Jonathan E. Brammer, MD, reports data presented at the 2021 American Society of Hematology Annual Meeting regarding interim analysis study results from the phase 2 PRIMO trial evaluating the use of duvelisib monotherapy in patients with relapsed/refractory peripheral T-cell lymphoma.
Jonathan E. Brammer, MD,discusses data from the following poster: “Duvelisib in Patients With Relapsed/Refractory Peripheral T-Cell Lymphoma From the Phase 2 PRIMO Trial: Results of an Interim Analysis” Brammer J, et al. ASH 2021, Abstract 2456).
Introduction
Relapsed/refractory (R/R) peripheral T-cell lymphoma (PTCL) is a family of aggressive lymphomas, with a median overall survival (OS) of less than 6 months. Current FDA-approved therapies for R/R PTCL have modest overall response rates (ORRs) of < 30%.
In the phase 2, open-label, multicenter, parallel cohort PRIMO trial of duvelisib (a dual PI3K-δ,γ inhibitor) in R/R PTCL, the initial results of the dose-optimization phase (N=33) demonstrated a 54% ORR in the 75 mg twice a day (N=13) and 35% in the 25 mg twice a day (N=20) cohorts, respectively.
The objective of this presentation was to provide the interim results as of May 21, 2021, including the first 6 months of data for the 78 patients included in the analysis obtained from the PRIMO trial expansion phase.
Methods
PRIMO is a phase 2, open-label, multicenter, parallel cohort study of duvelisib in patients with R/R PTCL consisting of a dose optimization phase and an expansion phase (NCT03372057).
The expansion phase of PRIMO has a targeted enrollment of 125 patients. The expansion phase eligibility criteria included histologically confirmed R/R PTCL after >1 cycle of a prior standard regimen, a CD4 lymphocyte count of ≥ 50 per mm3 and required pneumocystis jiroveci prophylaxis.

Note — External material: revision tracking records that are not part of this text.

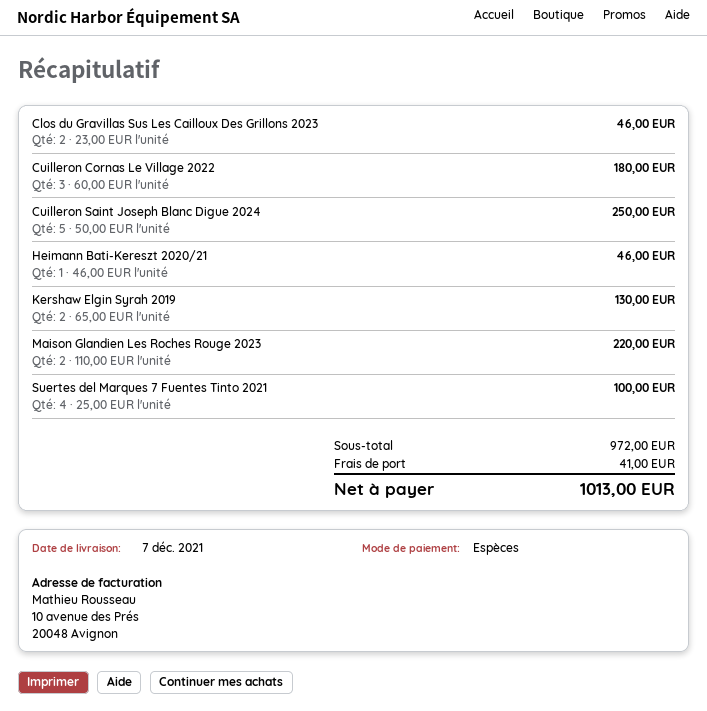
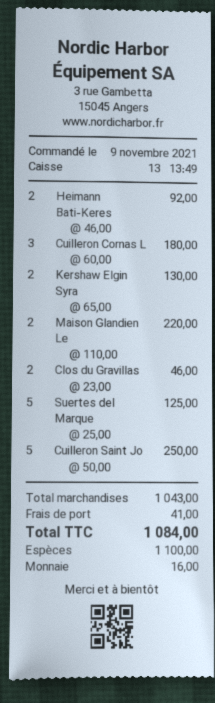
Heimann Bati-Kereszt 2020/21: 1 x 46.00 = 46.00 -> 2 x 46.00 = 92.00
Suertes del Marques 7 Fuentes Tinto 2021: 4 x 25.00 = 100.00 -> 5 x 25.00 = 125.00
subtotal: 972.00 -> 1043.00
total: 1013.00 -> 1084.00

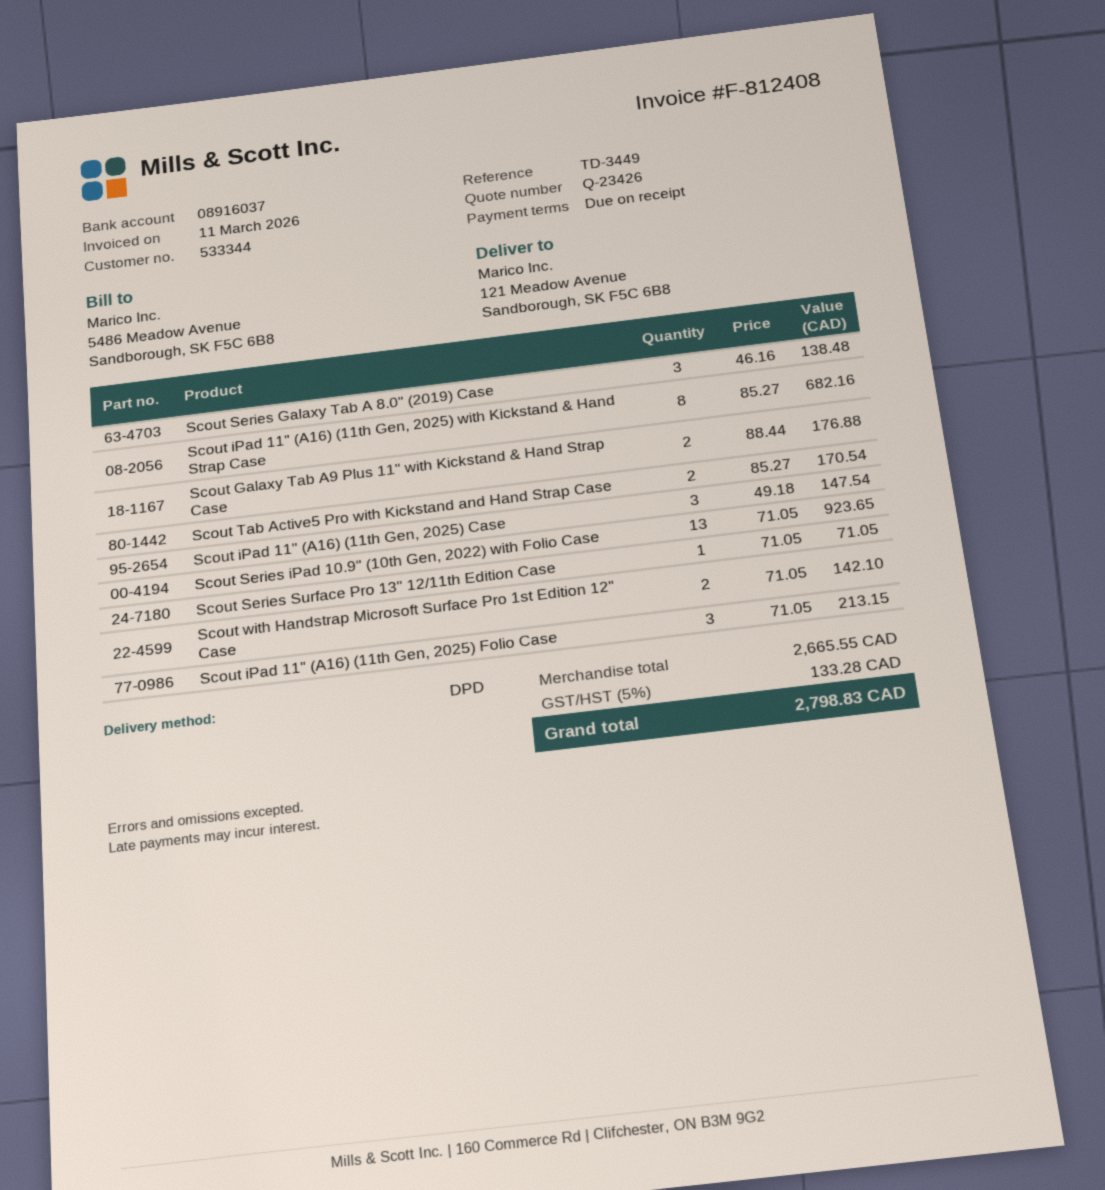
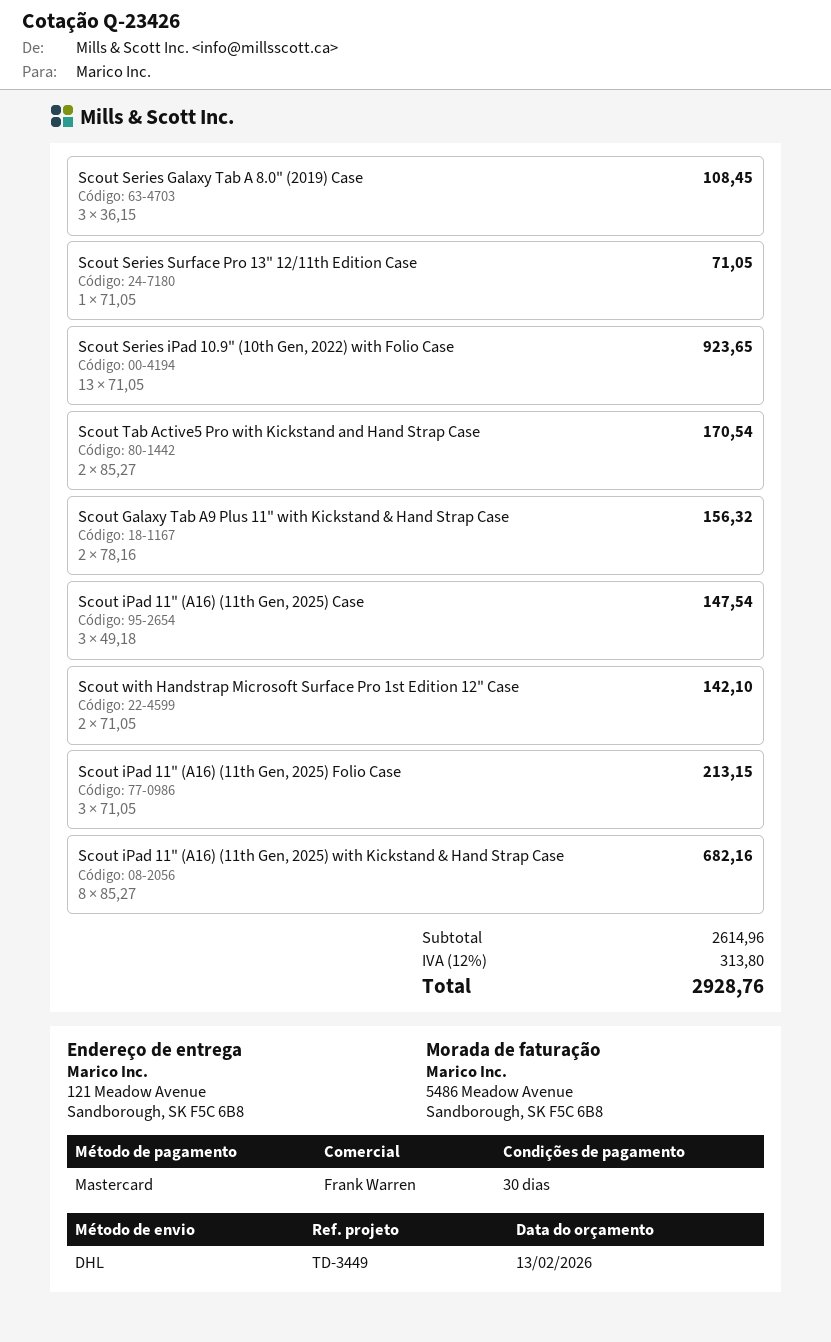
payment terms: on receipt -> 30 days
shipping method: DPD -> DHL
Scout Series Galaxy Tab A 8.0" (2019) Case: 3 x 46.16 = 138.48 -> 3 x 36.15 = 108.45
Scout Galaxy Tab A9 Plus 11" with Kickstand & Hand Strap Case: 2 x 88.44 = 176.88 -> 2 x 78.16 = 156.32
subtotal: 2665.55 -> 2614.96
tax: 5% = 133.28 -> 12% = 313.80
total: 2798.83 -> 2928.76

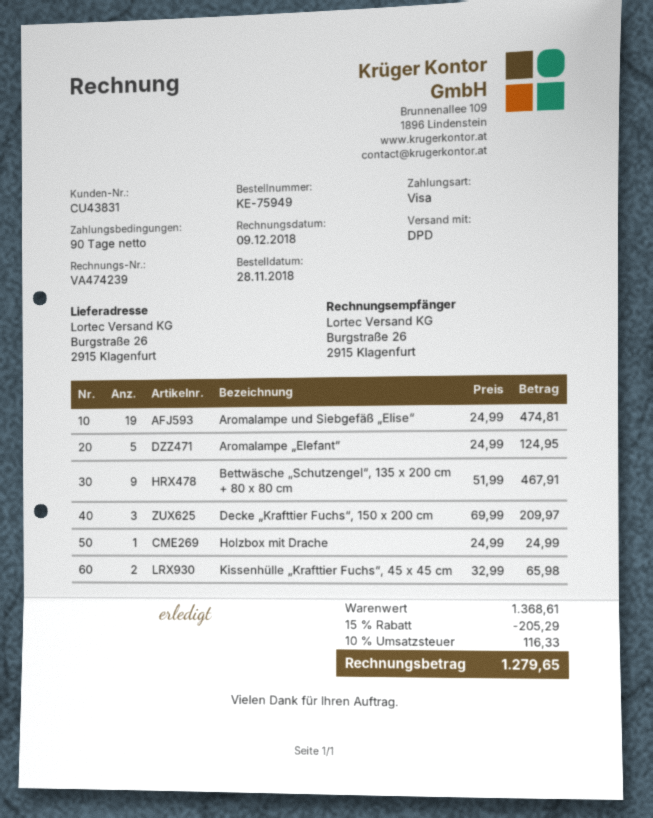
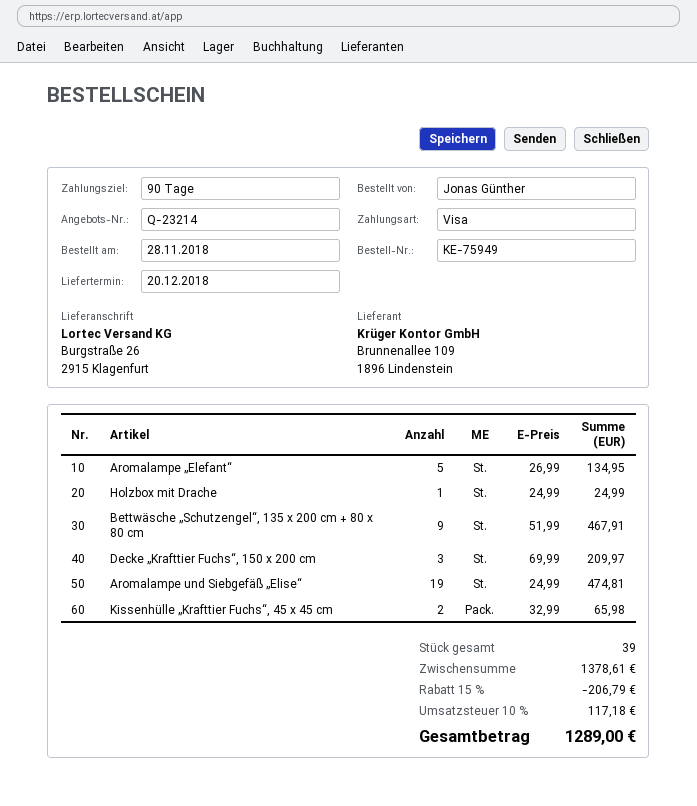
Aromalampe „Elefant“: 5 x 24.99 = 124.95 -> 5 x 26.99 = 134.95
subtotal: 1368.61 -> 1378.61
discount: 15% = 205.29 -> 15% = 206.79
tax: 10% = 116.33 -> 10% = 117.18
total: 1279.65 -> 1289.00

Based on the dose optimization results, patients in the expansion phase receive duvelisib at 75 mg twice a day for 2 cycles to maximize rapid tumor control, followed by 25 mg twice a day to maintain long-term disease control and mitigate late toxicities, until progressive disease or unacceptable toxicity.
The primary end point is ORR by independent review committee assessment. Secondary end points include ORR by investigator assessment, duration of response (DOR), progression-free survival, OS, disease control rate, and safety. All analyses consisted of patients who received at least 1 dose of duvelisib.
Results
The interim results of the first 78 patients in the PRIMO expansion phase show an ORR of 50% and a CR rate of 32%.
Time to response was 53 days (range, 15 to 114 days), and median duration of response was 233 days (range, 1 to 420 days).
The most frequent grade ≥3 adverse events (AEs) were neutropenia, increased ALT/AST, rash, lymphocyte count decreased, and sepsis. Alanine aminotransferase and aspartate aminotransferase elevations were the most common AEs leading to treatment discontinuation.
Conclusion
Response rates with duvelisib suggest that this therapy is superior to available standard-of-care therapeutic options. These data build upon prior reports demonstrating duvelisib as an active oral treatment for patients with R/R PTCL.
Duvelisib was well tolerated in the given patient population and remained consistent with its known safety profile.